Interesting news: we just heard that our Saving for Change program has broken the 250,000 participant barrier. According to the message we just got from our VP John Ambler, Saving for Change now has “more than 250,000 members, and operates in more than 6,000 villages on three continents.” This makes Saving for Change one of Oxfam America’s largest non-humanitarian programs.

Ambler says Saving for Change is unique for a few different reasons. One is that most microfinance programs would need eight years to amass 10,000 borrowers, yet this program reached a quarter million in three years. The other interesting aspect of Saving for Change Ambler points out is that many of the savings groups start themselves. “We have learned a lot from this spontaneous replication, as villagers doing it on their own have stripped away elements of the training they felt were superfluous.  Those lessons have helped us cut costs as the program has evolved.”

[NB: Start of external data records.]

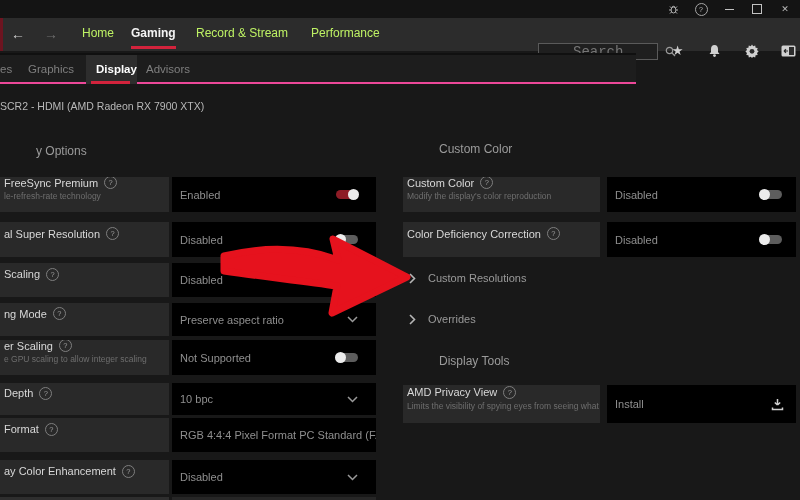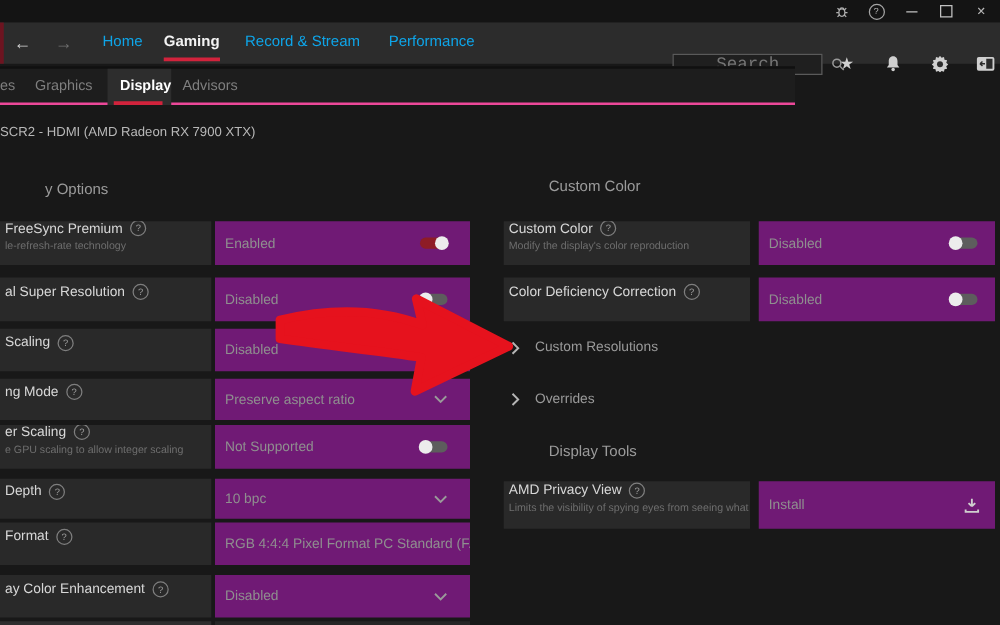--- a/index.html
+++ b/index.html
@@ -16,21 +16,21 @@
   .tb-min{width:9px;height:1px;background:#c2c2c2;}
   .tb-max{width:8px;height:8px;border:1px solid #c2c2c2;}
 
   
   .navbar{position:absolute;left:0;top:18px;width:800px;height:33px;background:#2c2c2c;}
   .nav-sliver{position:absolute;left:0;top:0;width:3px;height:33px;background:#6d1420;}
   .nav-arrow{position:absolute;top:6px;width:20px;height:20px;font-size:14px;display:flex;
              align-items:center;justify-content:center;cursor:pointer;}
   .nav-back{left:8px;color:#cfcfcf;}
   .nav-fwd{left:41px;color:#6f6f6f;}
-  .nav-item{position:absolute;top:8px;font-size:12px;color:#0ea5e9;cursor:pointer;white-space:nowrap;}
+  .nav-item{position:absolute;top:8px;font-size:12px;color:#bef264;cursor:pointer;white-space:nowrap;}
   .nav-item.active{color:#f4f4f4;font-weight:bold;}
   .nav-item.active::after{content:"";position:absolute;left:0;right:0;bottom:-9px;height:3px;background:#d2233c;}
   .searchbox{position:absolute;left:538px;top:25px;width:120px;height:17px;background:#1f1f1f;
              border:1px solid #5a5a5a;display:flex;align-items:center;box-sizing:border-box;padding:0 4px;}
   .searchbox input{flex:1;background:transparent;border:none;outline:none;color:#9a9a9a;
                    font-size:14px;font-family:Liberation Mono, monospace;width:90px;margin-left:28px;}
   .nav-icons{position:absolute;right:4px;top:25px;display:flex;gap:22px;align-items:center;}
   .nav-ico{width:15px;height:15px;display:flex;align-items:center;justify-content:center;
            color:#d0d0d0;font-size:13px;cursor:pointer;}
 
@@ -44,21 +44,21 @@
 
   
   .content{position:absolute;left:0;top:84px;width:652px;height:416px;background:#181818;}
   .display-info{position:absolute;left:0;top:16px;font-size:10.5px;color:#b8b8b8;white-space:nowrap;}
   .section-h{position:absolute;font-size:12px;color:#9b9b9b;white-space:nowrap;margin-left:36px;}
 
   
   .row{position:absolute;display:flex;}
   .row-label{background:#292929;box-sizing:border-box;padding:0 6px 12px 4px;
              display:flex;flex-direction:column;justify-content:center;overflow:hidden;}
-  .row-value{background:#701a75;box-sizing:border-box;display:flex;align-items:center;
+  .row-value{background:#000000;box-sizing:border-box;display:flex;align-items:center;
              justify-content:space-between;padding:0 18px 0 8px;overflow:hidden;}
   .lbl{display:flex;align-items:center;gap:6px;font-size:11px;color:#d8d8d8;white-space:nowrap;}
   .sub{font-size:8.5px;color:#6e6e6e;margin-top:2px;white-space:nowrap;}
   .val{font-size:11px;color:#8f8f8f;white-space:nowrap;}
   .help{width:11px;height:11px;min-width:11px;border:1px solid #7e7e7e;border-radius:50%;
         font-size:7.5px;color:#9d9d9d;display:flex;align-items:center;justify-content:center;cursor:pointer;}
 
   
   .lrow .row-label{width:169px;}
   .lrow .row-value{width:204px;margin-left:3px;}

I’ve written a few posts about this program recently so you can see some of those for what the groups in Mali do, how they invest and make money with the loans they get from groups, and what the group members have to say about their businesses.

Member of a Saving for Change group speaks at a meeting in Doumba, Mali. Photo by Rebecca Blackwell/Oxfam America
Member of a Saving for Change group speaks at a meeting in Doumba, Mali. Photo by Rebecca Blackwell/Oxfam America

But when I look back on the Saving for Change group meetings I have attended in the past in Mali, first in 2006 and then again this year, I have to say I love the solidarity, the way the women sing and dance together, and support each other.

And they are doing it all with their own money. We anticipate it will take another two years to reach the next quarter million.